Research Uncovers Mechanism for Treatment Resistance in mCRPC
New findings from a Prostate Cancer Foundation (PCF)-funded investigator reveal the mechanisms underlying anti-tumor immune responses and immunotherapy resistance in metastatic castration-resistant prostate cancer (mCRPC), one of the most aggressive molecular subsets of prostate cancer, as well as a promising new combination therapy that could prevent them from developing this ability. The research, recently published in the journal Molecular Cancer Therapeutics, was led by Akash Patnaik, MD, PhD, MMSc, and his team at the University of Chicago.
"These findings represent an exciting new opportunity to reprogram prostate cancer cells to be more sensitive to immunotherapy and a promising combination therapy approach for metastatic castration-resistant prostate cancer," said Howard R. Soule, PhD, Executive Vice President and Chief Science Officer of the Prostate Cancer Foundation. "PCF commends Dr. Patnaik and the research team on their achievement and proudly supports their work to bring us closer to our mission to eliminate death and suffering from prostate cancer."

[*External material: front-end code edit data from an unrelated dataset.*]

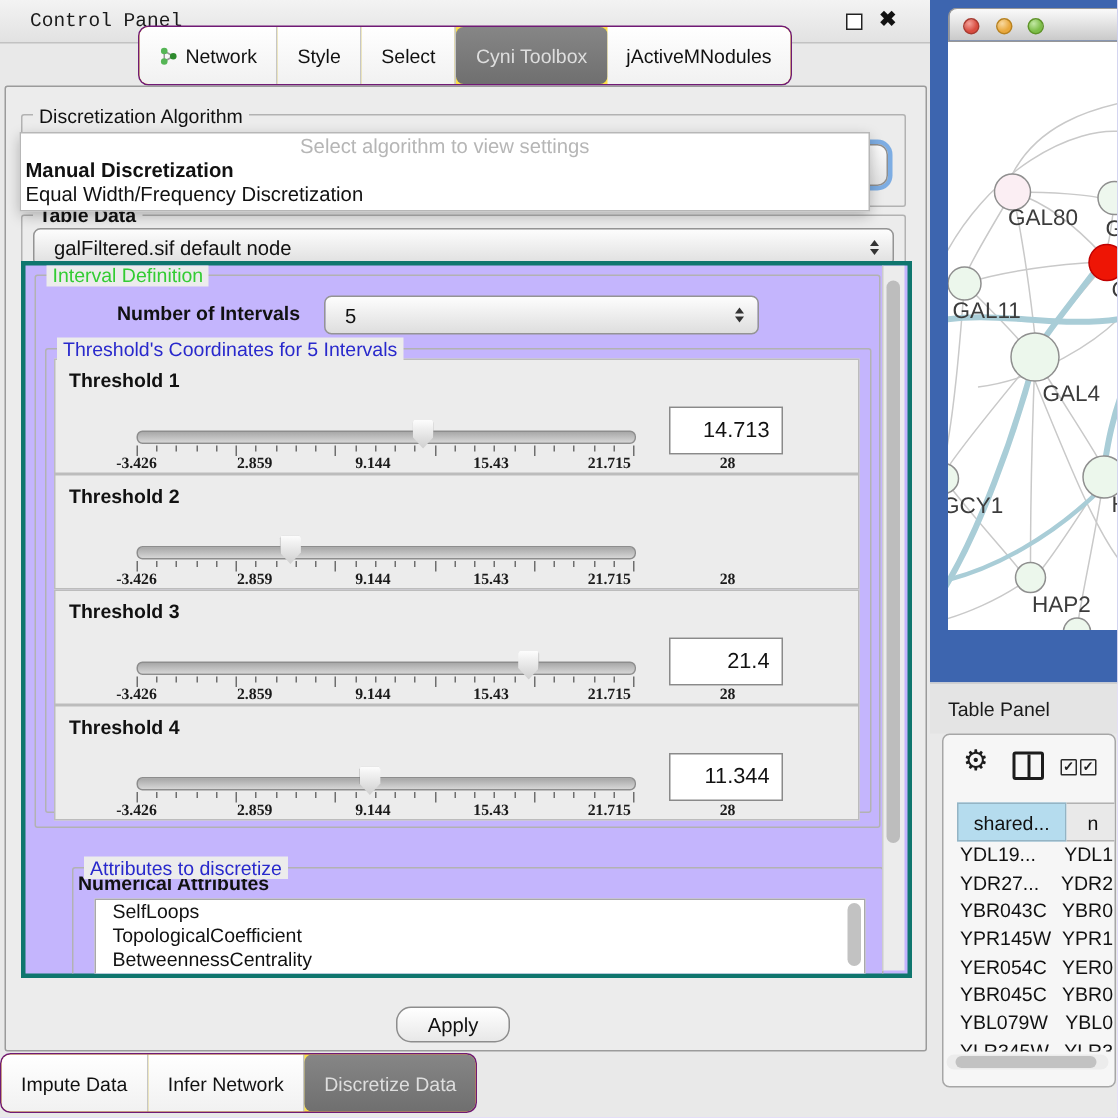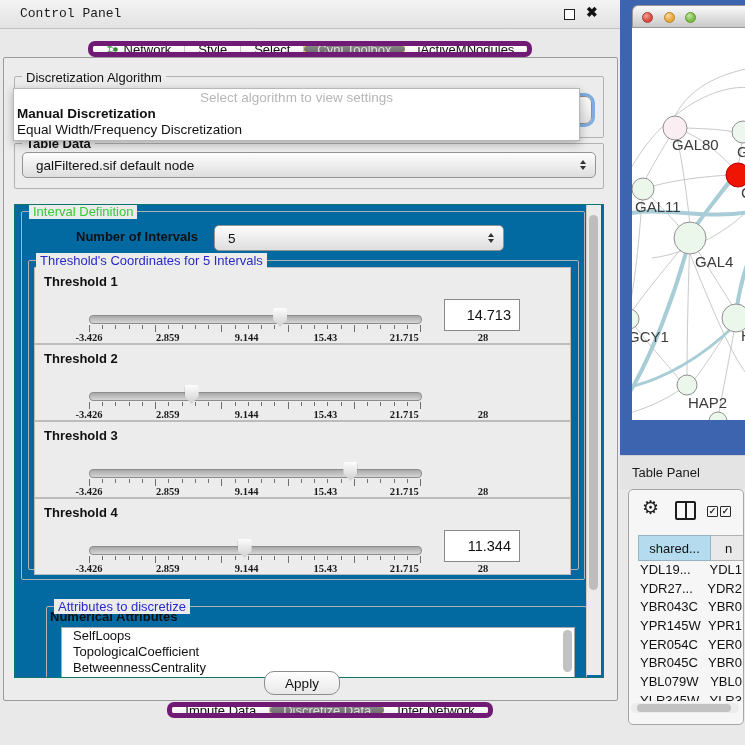"Network" .tabrow { border: 5px solid #701a75 -> 1px solid #701a75; height: 16px -> 40px }
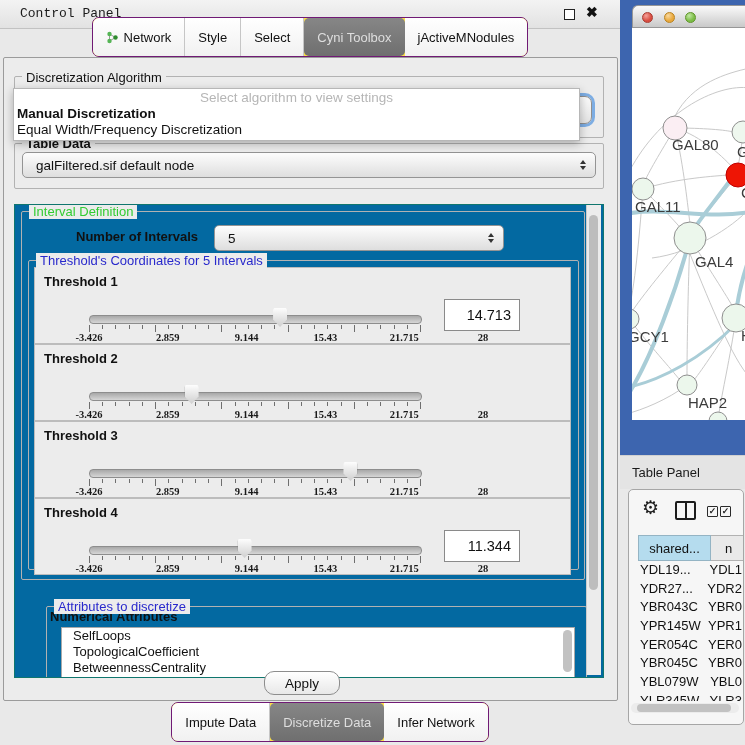"Interval Definition" #scrollpane { background: #0369a1 -> #c4b5fd; border: 1px solid #0f766e -> 3px solid #0f766e; top: 204px -> 174px }
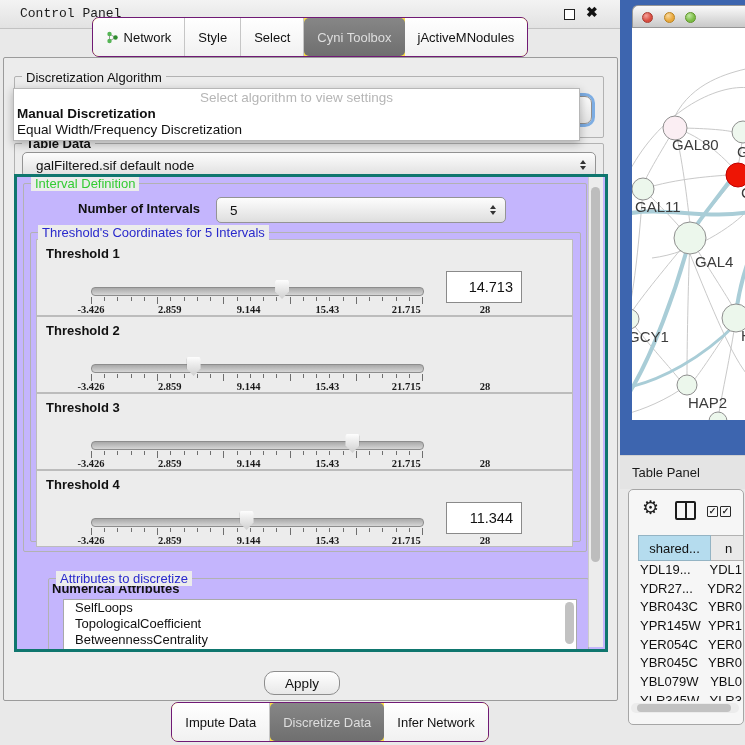"21.4" div.thr-value { html: none -> <div>21.4</div> }
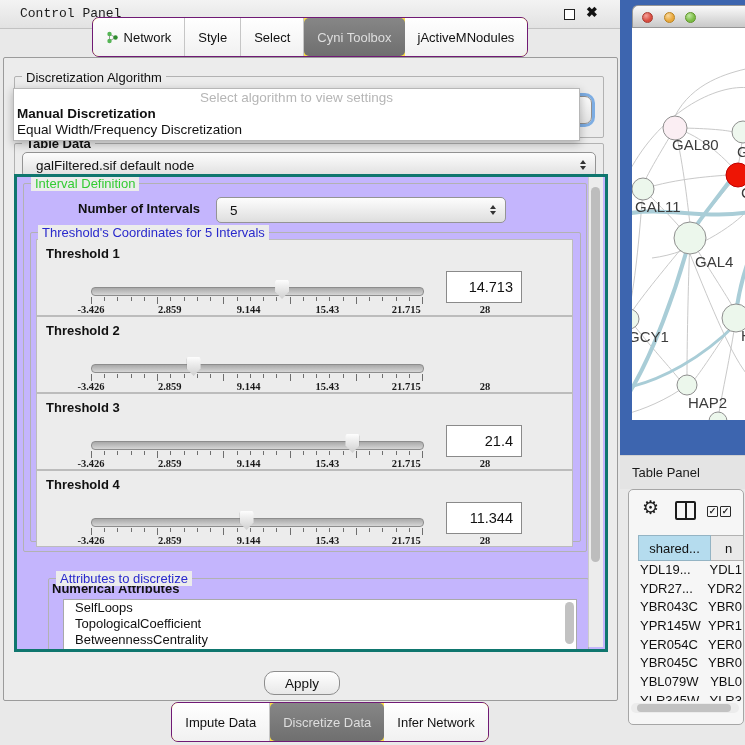"Impute Data" #bottom-tabs { justify-content: center -> none; padding-left: 20px -> none }
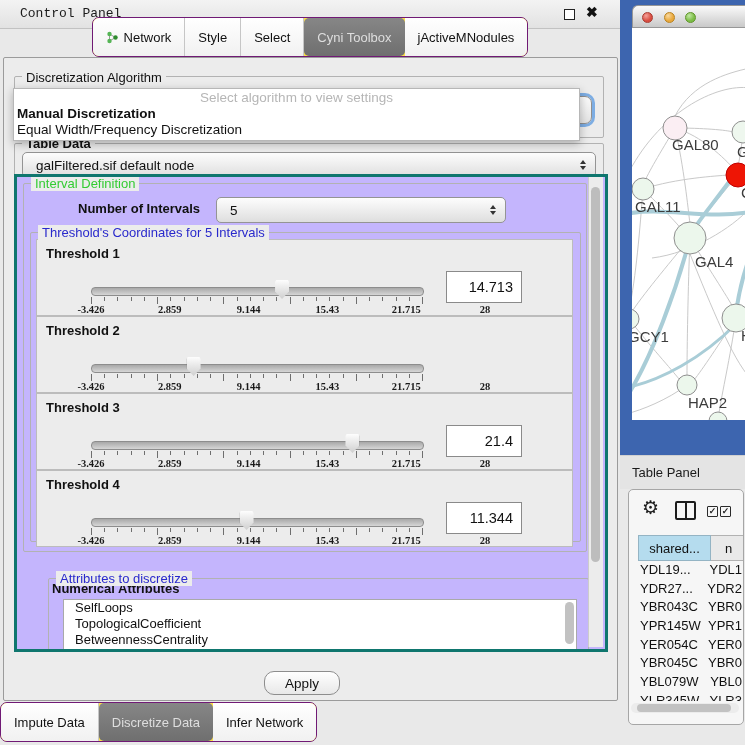"Discretize Data" div.tab { order: before "Infer Network" -> after "Infer Network" }
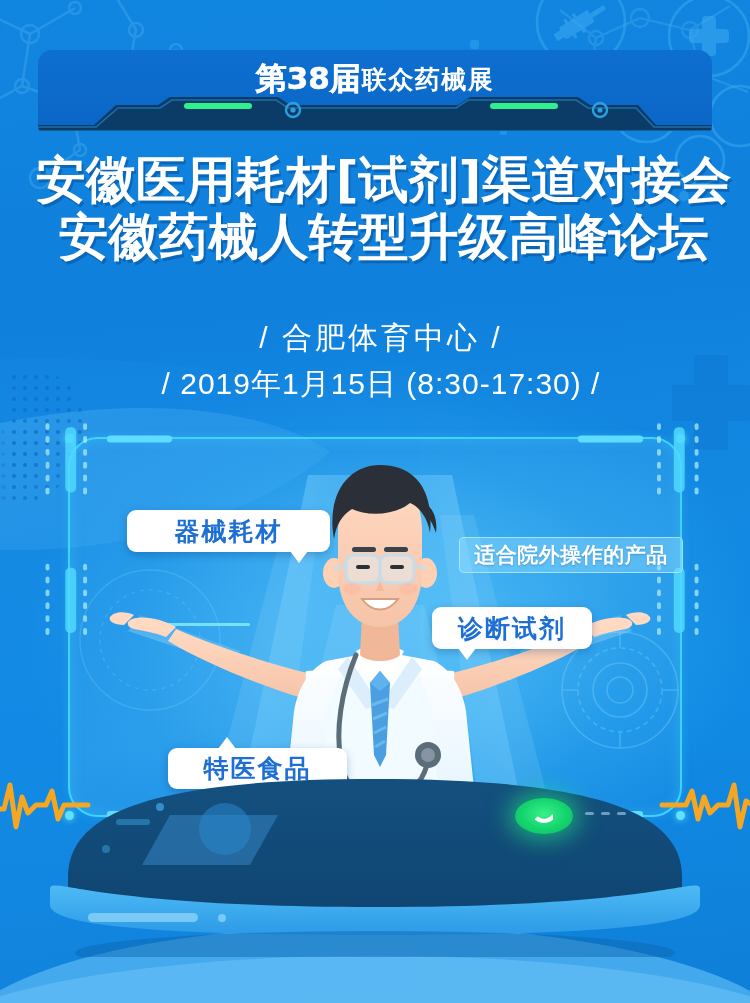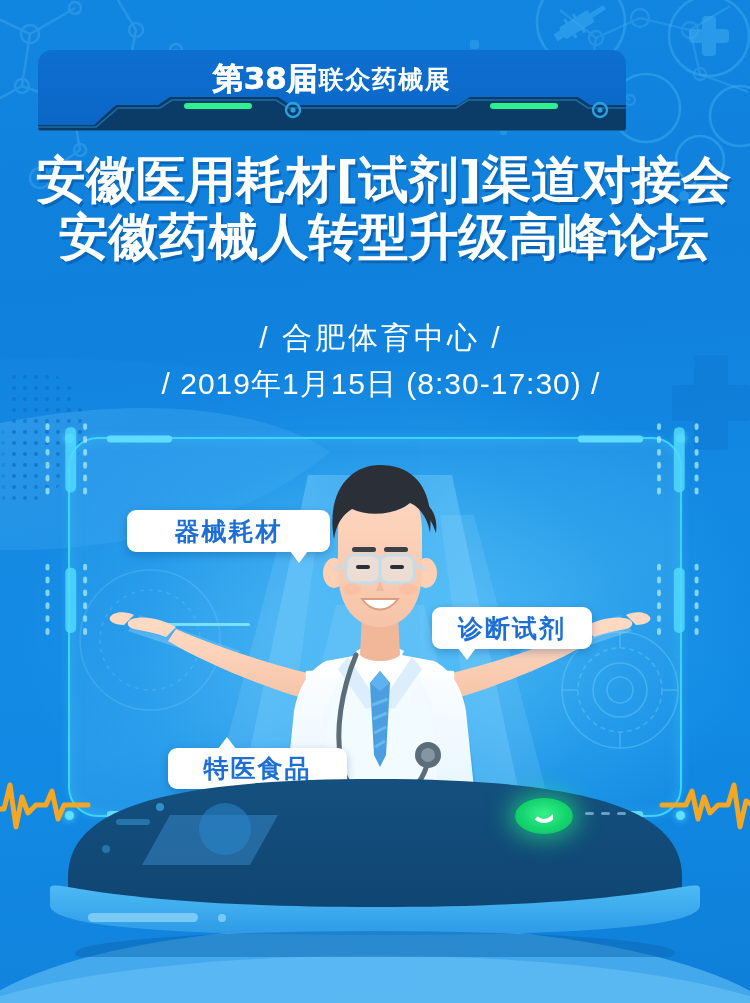"第38届联众药械展" .header-banner { width: 588px -> 674px }
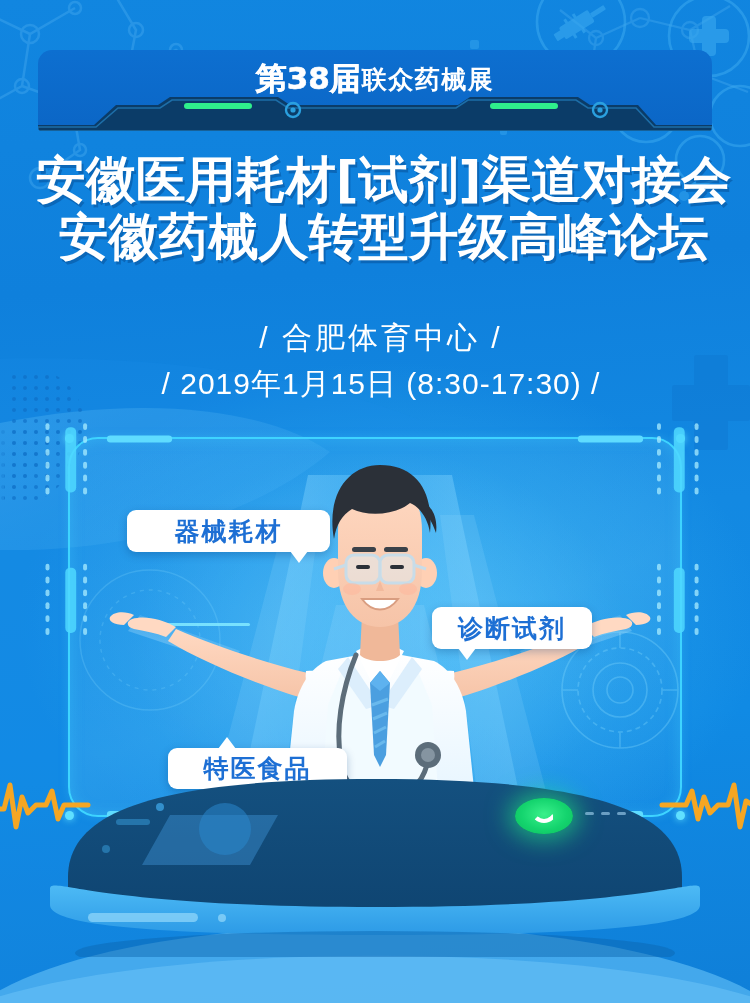"适合院外操作的产品" div.tag { html: none -> <div>适合院外操作的产品</div> }
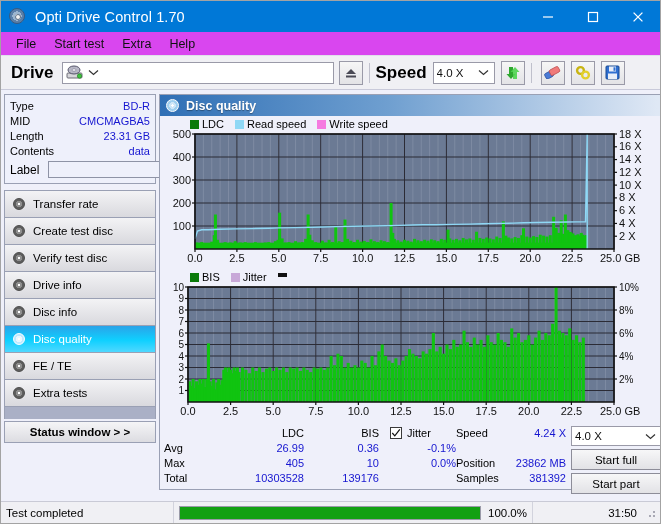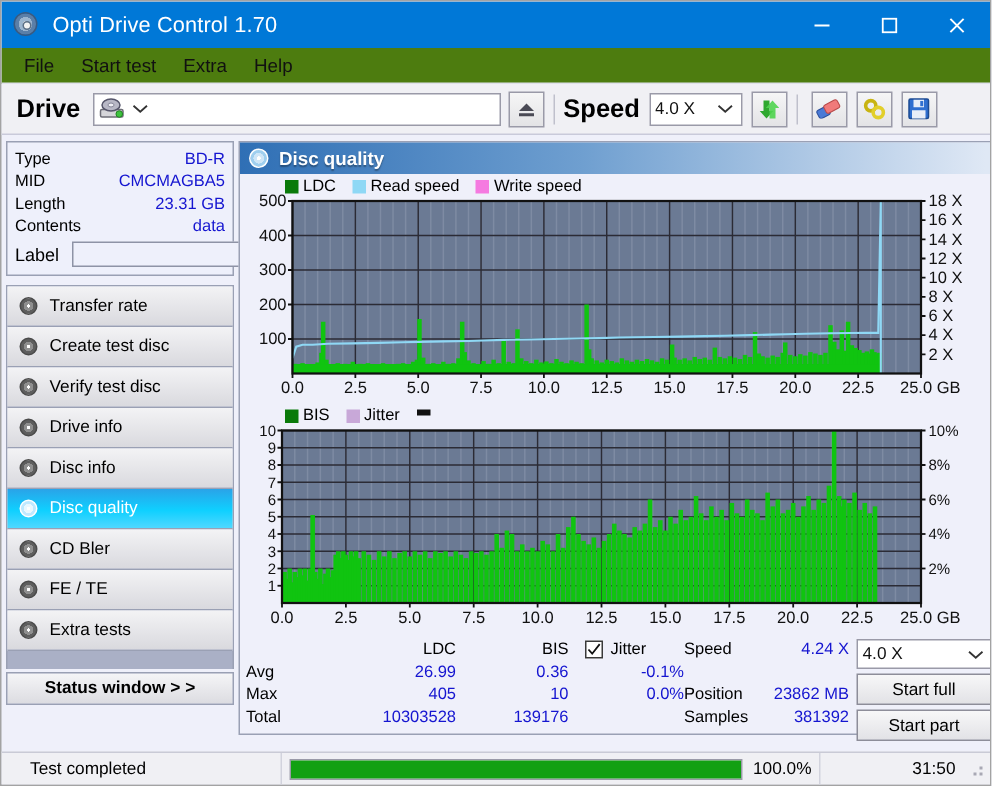"File" #menubar { background: #4d7c0f -> #d946ef }
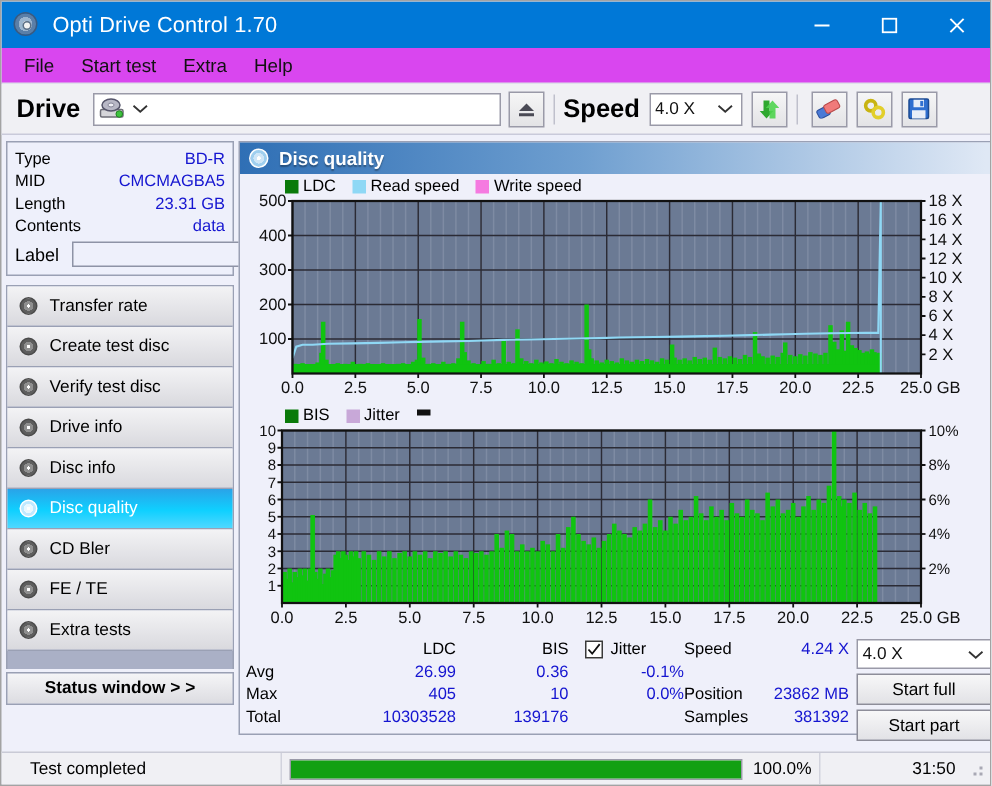"CD Bler" div.navbtn { html: <div> <span> <span></span> </span> <span>CD Bler</span> </div> -> none }
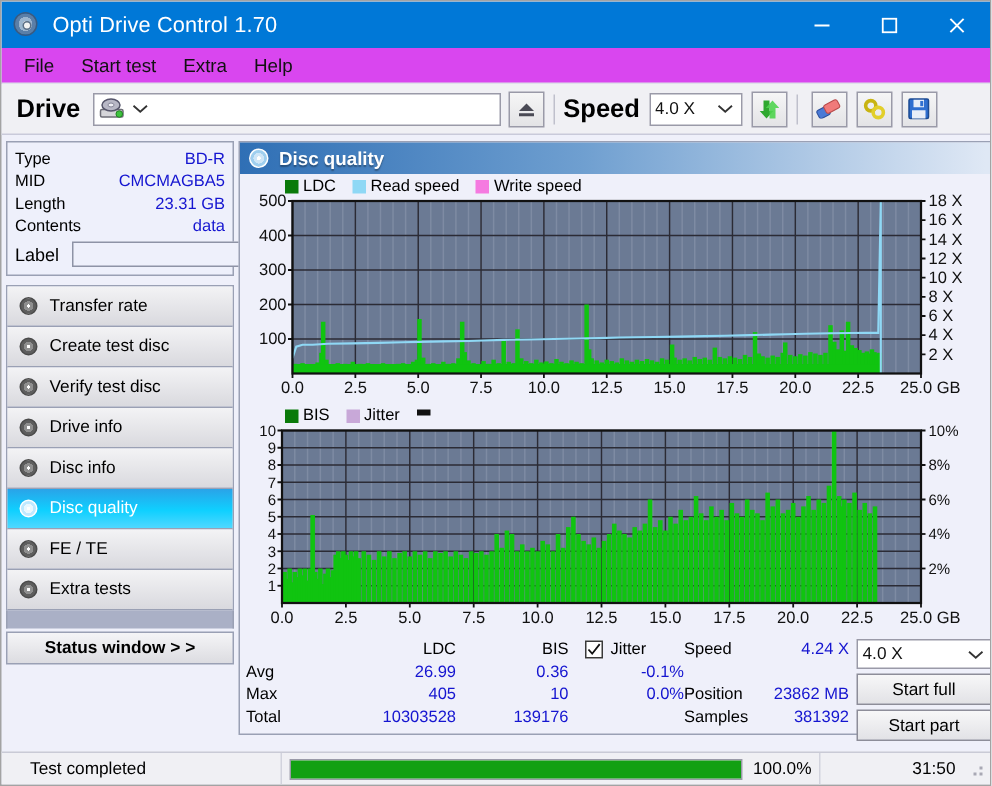"Test completed" div.seg { margin-left: 14px -> none }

In prostate and many other cancers, an increase of tumor-infiltrating T cells and other genomic alterations within the tumor microenvironment (TME) – a 'T cell inflamed gene signature' – enhances responsiveness to immunotherapy, and non-inflamed or immunologically "cold" TMEs have the opposite effect. One of the most common alterations, seen in approximately 75% of mCRPC patients and enriched following treatment with androgen deprivation therapy (ADT), is loss or silencing of the retinoblastoma (Rb) tumor suppressor signaling pathway, leading to cancer progression, and poor prognosis and responsiveness to standard treatments. Patnaik and colleagues looked at how loss of Rb alters the tumor in order to potentially target these molecular pathways to make immunotherapy more effective.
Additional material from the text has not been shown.